■ **What you should do**
From the first line to the last, reproduce the records below exactly, omitting any picture.

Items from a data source
_ _ _ _ _
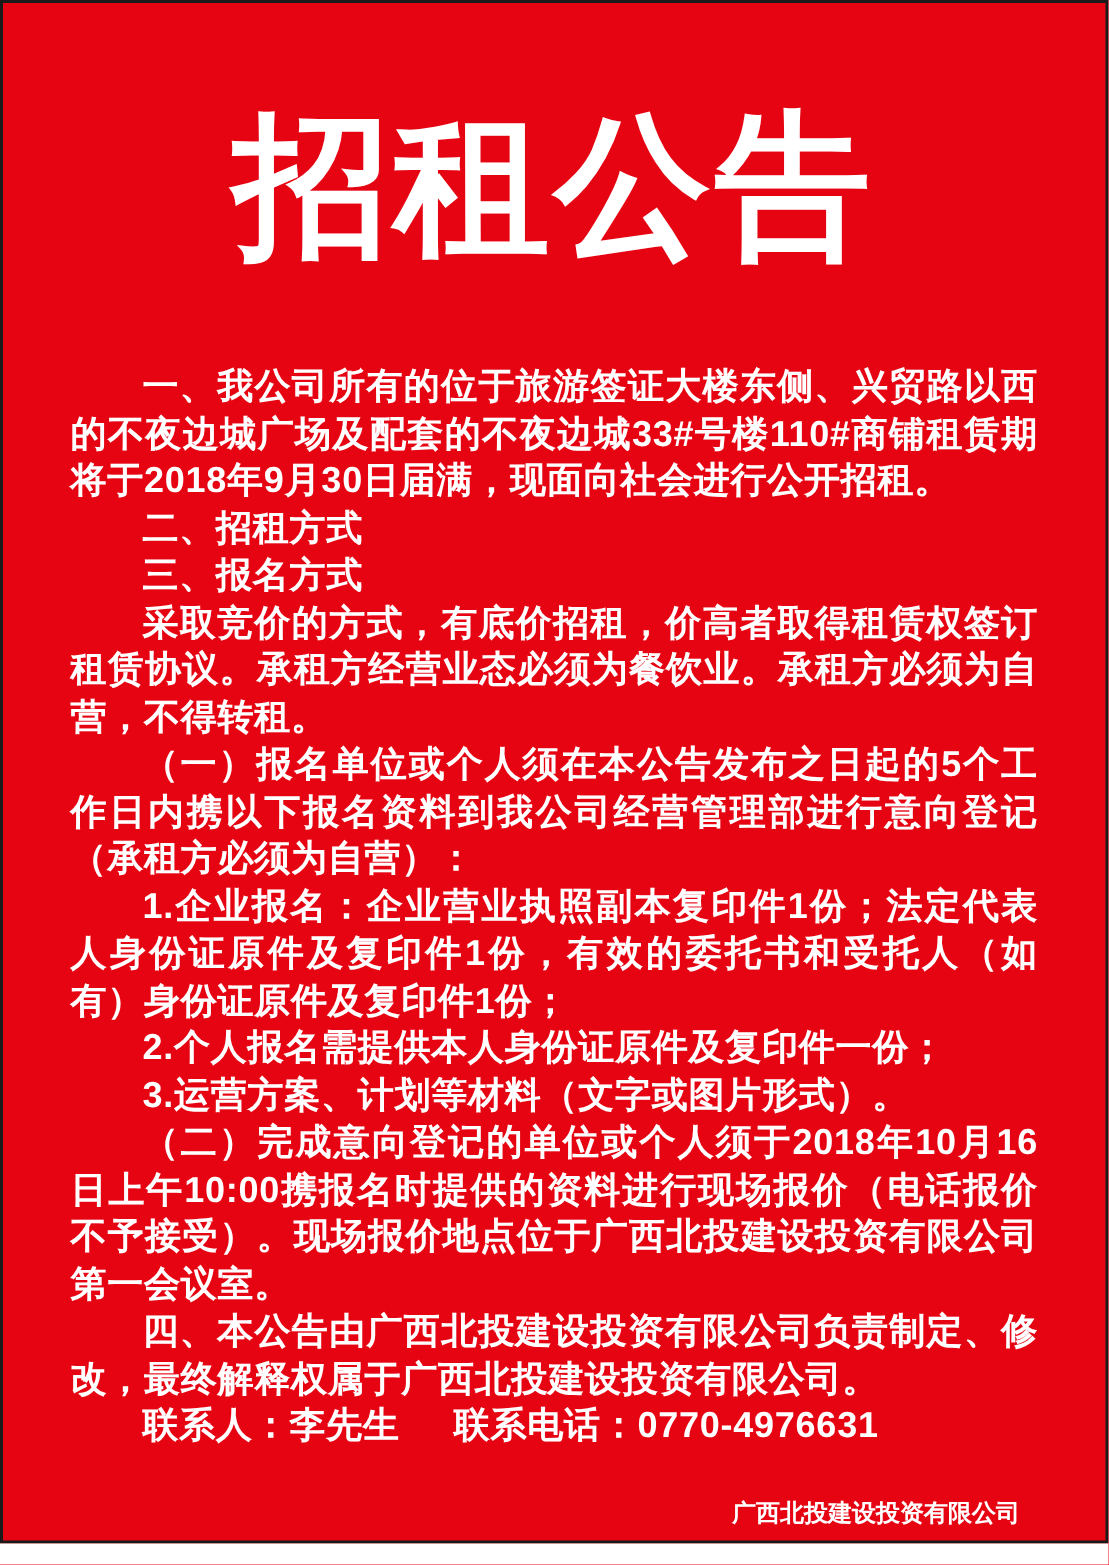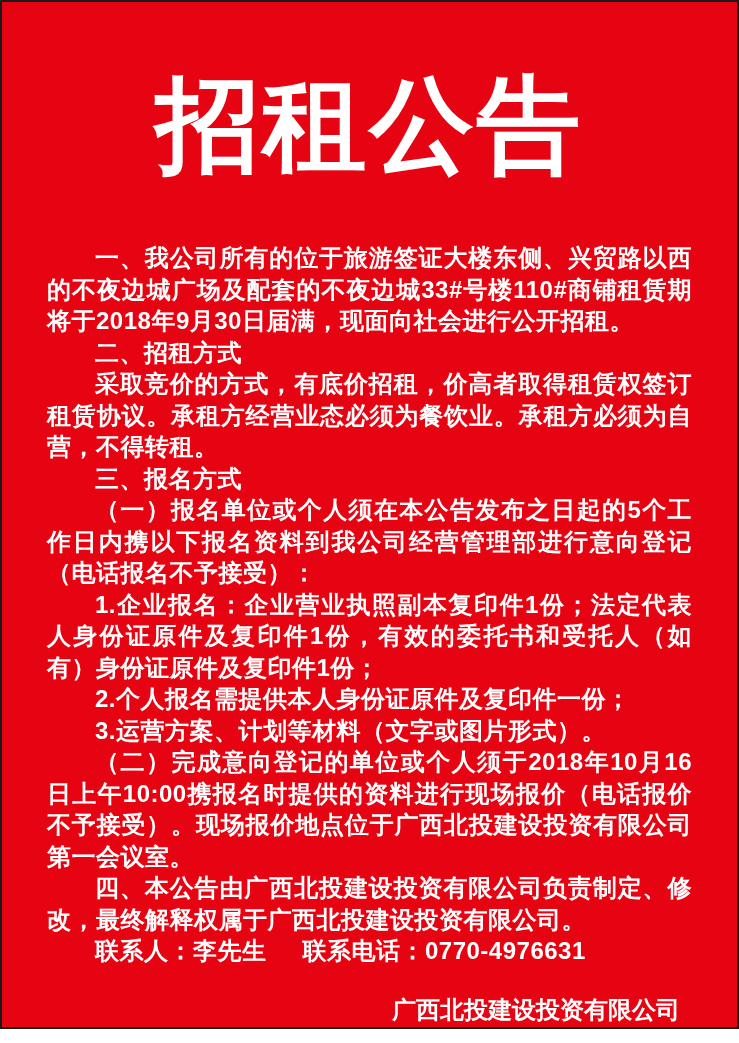--- a/index.html
+++ b/index.html
@@ -62,8 +62,8 @@
   <div class="body-text">
     <p class="para">一、我公司所有的位于旅游签证大楼东侧、兴贸路以西的不夜边城广场及配套的不夜边城33#号楼110#商铺租赁期将于2018年9月30日届满，现面向社会进行公开招租。</p>
     <p class="para">二、招租方式</p>
+    <p class="para">三、报名方式</p>
     <p class="para">采取竞价的方式，有底价招租，价高者取得租赁权签订租赁协议。承租方经营业态必须为餐饮业。承租方必须为自营，不得转租。</p>
-    <p class="para">三、报名方式</p>
     <p class="para">（一）报名单位或个人须在本公告发布之日起的5个工作日内携以下报名资料到我公司经营管理部进行意向登记（电话报名不予接受）：</p>
     <p class="para">1.企业报名：企业营业执照副本复印件1份；法定代表人身份证原件及复印件1份，有效的委托书和受托人（如有）身份证原件及复印件1份；</p>
     <p class="para">2.个人报名需提供本人身份证原件及复印件一份；</p>

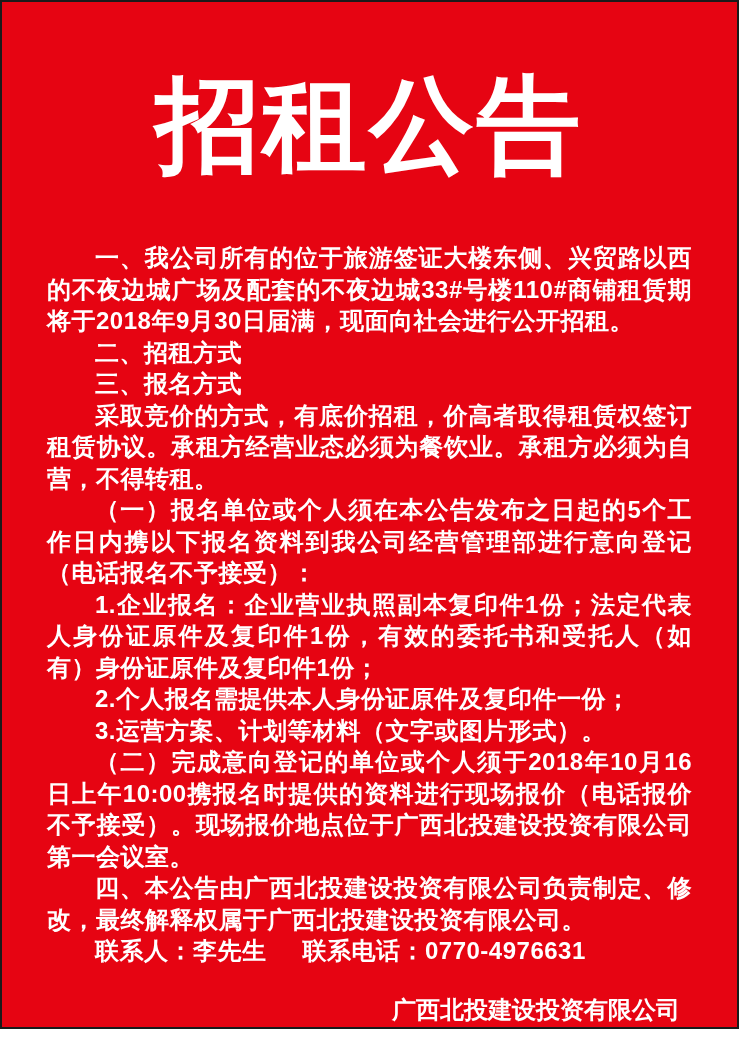--- a/index.html
+++ b/index.html
@@ -64,7 +64,7 @@
     <p class="para">二、招租方式</p>
     <p class="para">三、报名方式</p>
     <p class="para">采取竞价的方式，有底价招租，价高者取得租赁权签订租赁协议。承租方经营业态必须为餐饮业。承租方必须为自营，不得转租。</p>
-    <p class="para">（一）报名单位或个人须在本公告发布之日起的5个工作日内携以下报名资料到我公司经营管理部进行意向登记（电话报名不予接受）：</p>
+    <p class="para">（一）报名单位或个人须在本公告发布之日起的5个工作日内携以下报名资料到我公司经营管理部进行意向登记（承租方必须为自营）：</p>
     <p class="para">1.企业报名：企业营业执照副本复印件1份；法定代表人身份证原件及复印件1份，有效的委托书和受托人（如有）身份证原件及复印件1份；</p>
     <p class="para">2.个人报名需提供本人身份证原件及复印件一份；</p>
     <p class="para">3.运营方案、计划等材料（文字或图片形式）。</p>

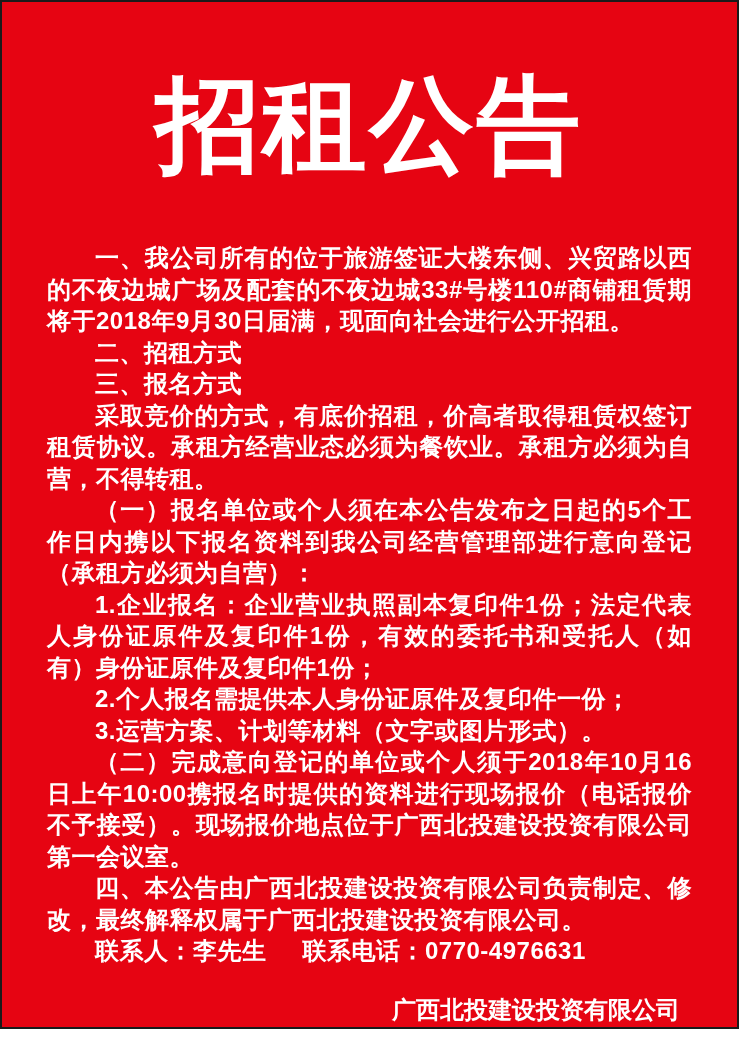--- a/index.html
+++ b/index.html
@@ -48,7 +48,7 @@
     width: max-content;
     text-align: center;
     font-weight: bold;
-    font-size: 24px;
+    font-size: 16px;
     line-height: 33px;
   }
 </style>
_ _ _ _ _
■ **Task answer**
--- a/index.html
+++ b/index.html
@@ -62,8 +62,8 @@
   <div class="body-text">
     <p class="para">一、我公司所有的位于旅游签证大楼东侧、兴贸路以西的不夜边城广场及配套的不夜边城33#号楼110#商铺租赁期将于2018年9月30日届满，现面向社会进行公开招租。</p>
     <p class="para">二、招租方式</p>
+    <p class="para">三、报名方式</p>
     <p class="para">采取竞价的方式，有底价招租，价高者取得租赁权签订租赁协议。承租方经营业态必须为餐饮业。承租方必须为自营，不得转租。</p>
-    <p class="para">三、报名方式</p>
     <p class="para">（一）报名单位或个人须在本公告发布之日起的5个工作日内携以下报名资料到我公司经营管理部进行意向登记（电话报名不予接受）：</p>
     <p class="para">1.企业报名：企业营业执照副本复印件1份；法定代表人身份证原件及复印件1份，有效的委托书和受托人（如有）身份证原件及复印件1份；</p>
     <p class="para">2.个人报名需提供本人身份证原件及复印件一份；</p>

--- a/index.html
+++ b/index.html
@@ -64,7 +64,7 @@
     <p class="para">二、招租方式</p>
     <p class="para">三、报名方式</p>
     <p class="para">采取竞价的方式，有底价招租，价高者取得租赁权签订租赁协议。承租方经营业态必须为餐饮业。承租方必须为自营，不得转租。</p>
-    <p class="para">（一）报名单位或个人须在本公告发布之日起的5个工作日内携以下报名资料到我公司经营管理部进行意向登记（电话报名不予接受）：</p>
+    <p class="para">（一）报名单位或个人须在本公告发布之日起的5个工作日内携以下报名资料到我公司经营管理部进行意向登记（承租方必须为自营）：</p>
     <p class="para">1.企业报名：企业营业执照副本复印件1份；法定代表人身份证原件及复印件1份，有效的委托书和受托人（如有）身份证原件及复印件1份；</p>
     <p class="para">2.个人报名需提供本人身份证原件及复印件一份；</p>
     <p class="para">3.运营方案、计划等材料（文字或图片形式）。</p>

--- a/index.html
+++ b/index.html
@@ -48,7 +48,7 @@
     width: max-content;
     text-align: center;
     font-weight: bold;
-    font-size: 24px;
+    font-size: 16px;
     line-height: 33px;
   }
 </style>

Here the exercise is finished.